High-productivity Cloud computing: June 2008

Friday, June 27, 2008

Grid versus Cloud Computing

From the end user perspective, the short answer to the question "What is the difference between grid computing and cloud computing?" is the way you work with the system is different. Grid Computing follows the typical batch oriented workflow of the old mainframe days. A user has a program to run and a grid allows you to launch this program more or less the same way as if you would on your local machine. The key point is that you look at the grid as a means to execute a program.

The typical use of a cloud is information driven. Assuming Google as the quintessential cloud computing environment, the user is looking for information, and Google's programs have done their job in the past by taking in raw data and organizing it so that the user can find contextual information. Inside Google, scripts are organizing the schedules for launching the programs that crawl the web, compute the index, and update the production index.
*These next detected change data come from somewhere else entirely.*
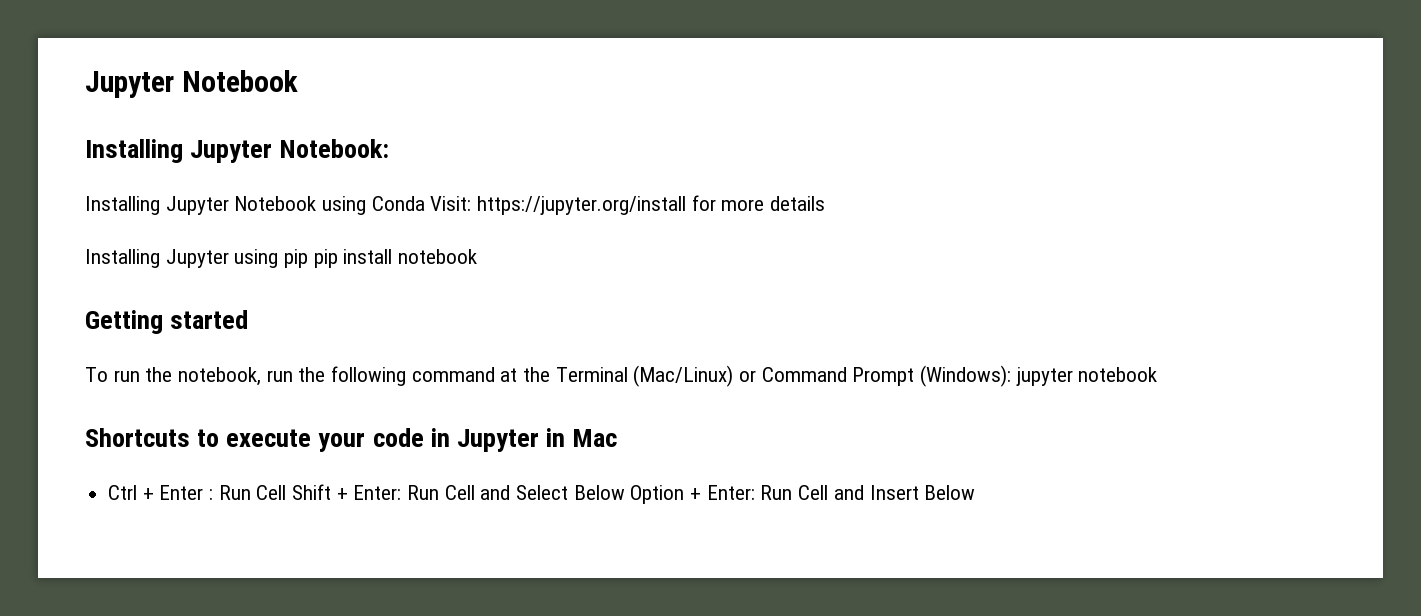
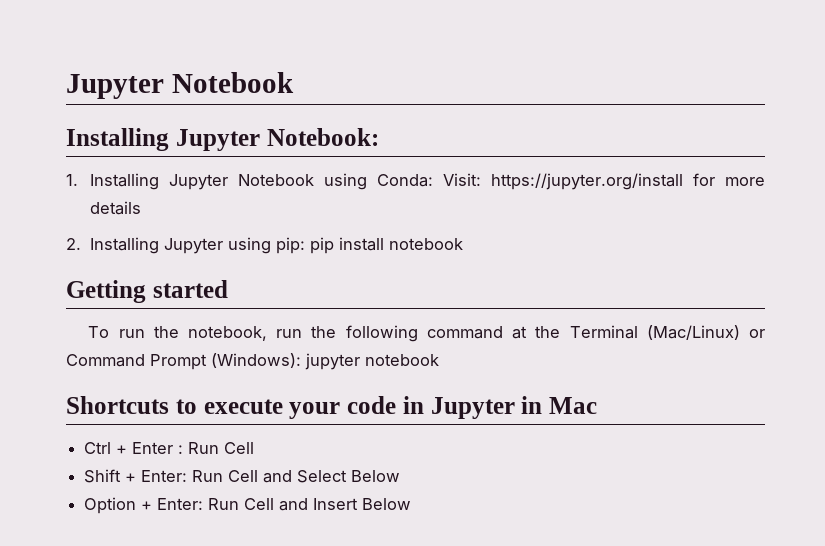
- Installing Jupyter Notebook using Conda Visit: https://jupyter.org/install for more details
+ 1. Installing Jupyter Notebook using Conda: Visit: https://jupyter.org/install for more details
- Installing Jupyter using pip pip install notebook
+ 2. Installing Jupyter using pip: pip install notebook
- Ctrl + Enter : Run Cell Shift + Enter: Run Cell and Select Below Option + Enter: Run Cell and Insert Below
+ Ctrl + Enter : Run Cell
+ Shift + Enter: Run Cell and Select Below
+ Option + Enter: Run Cell and Insert Below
I just reread Tom White's post: Running Hadoop MapReduce on Amazon EC2 and Amazon which is a great example of all the steps needed to get a service running on a cloud. Once Hadoop is running and we periodically pick up the web log from S3 we would have a cloud for that particular task. The actual usage case of analyzing a web log would be much simpler when executed on a grid because the grid would automatically start and stop the services needed on our behalf. However, keeping the services running 24/7 and interacting with them through a web interface is more of a cloud computing workflow and that is the way start-ups are using AWS.

Tuesday, June 24, 2008

Data is the differentiator

In the previous posts (lingo, federated clouds, smallest Cloud Computer, ) we simplified the notion of cloud computing as a conceptual web interface behind which raw data and computes create value in the form of information. This implies that there are very many different incarnations of cloud computing, such as SaaS, PaaS, Haas, etc. To figure out what the best model of cloud computing is, I believe that understanding the fundamental properties of the raw data will guide you.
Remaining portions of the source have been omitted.